If “H. H.” had been in Denver in the early part of that summer, when the bloated, festering bodies of the Hungate family—father, mother, and two babes—were drawn through the streets naked in an ox-wagon, cut, mutilated, and scalped—the work of those same red fiends who were so justly punished at Sand Creek; if, later, “H. H.” had seen an upright and most estimable business man so crazy over the news of his son’s being tortured to death a hundred miles down the Platte, as I did; if “H. H.” had seen one-half the Colorado homes made desolate that fateful season, and a tithe of the tears that were caused to flow, I think there would have been one little word of excuse for the people of Colorado—more than a doubtful comparison with an inefficient and culpable Indian policy. Bear in mind that Colorado had no railroads then. Her supplies reached her by only one road—along the Platte—in wagons drawn by oxen, mules, or horses.

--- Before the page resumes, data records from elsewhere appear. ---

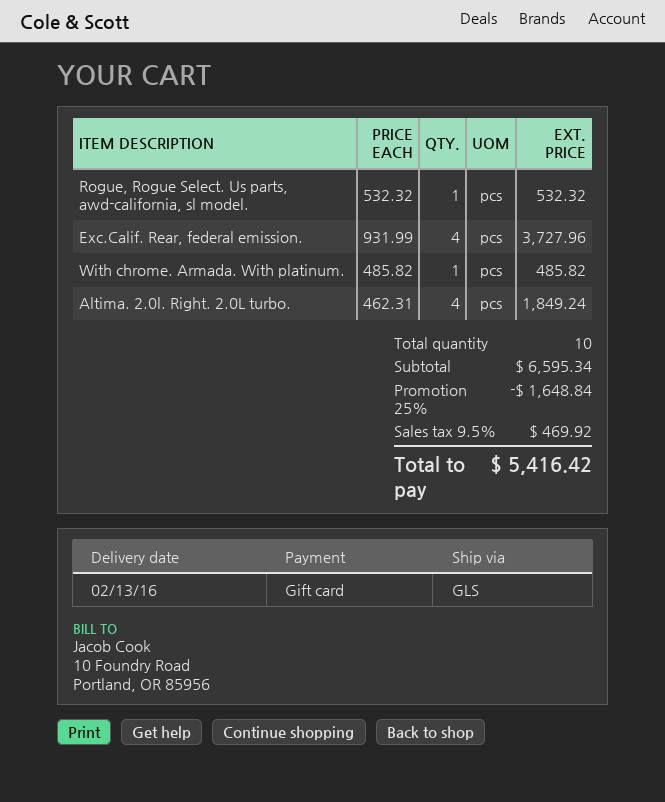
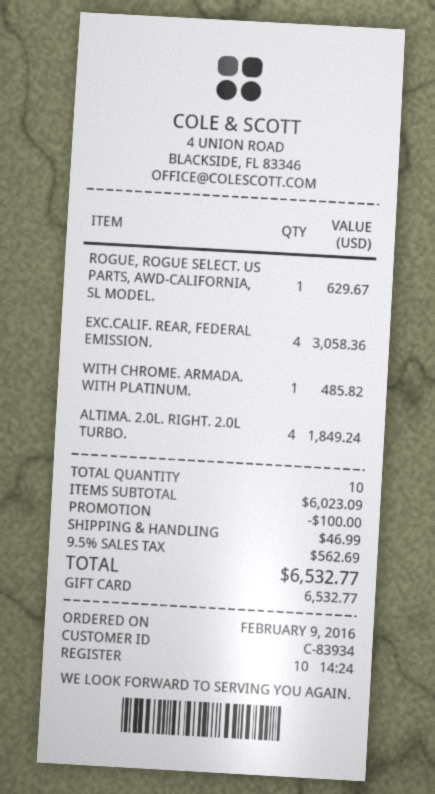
Rogue, Rogue Select. Us parts, awd-california, sl model.: 1 for 532.32 -> 1 for 629.67
Exc.Calif. Rear, federal emission.: 4 for 3727.96 -> 4 for 3058.36
subtotal: 6595.34 -> 6023.09
discount: 1648.84 -> 100.00
shipping: none -> 46.99
tax: 9.5% = 469.92 -> 9.5% = 562.69
total: 5416.42 -> 6532.77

That line was in full possession of the enemy. Starvation stared us in the face. Hardly a party went or came without some persons being killed. In some instances whole trains were cut off and destroyed. Sand Creek saved Colorado, and taught the Indians the most salutary lesson they had ever learned. And now, after fifteen years, and here in the shadow of the Nation’s Capitol, with the spectre of “H. H.'s” condemnation staring me in the face, I am neither afraid nor ashamed to repeat the language then used by The Denver News: “All acquitted themselves well. Colorado soldiers have again covered themselves with glory.”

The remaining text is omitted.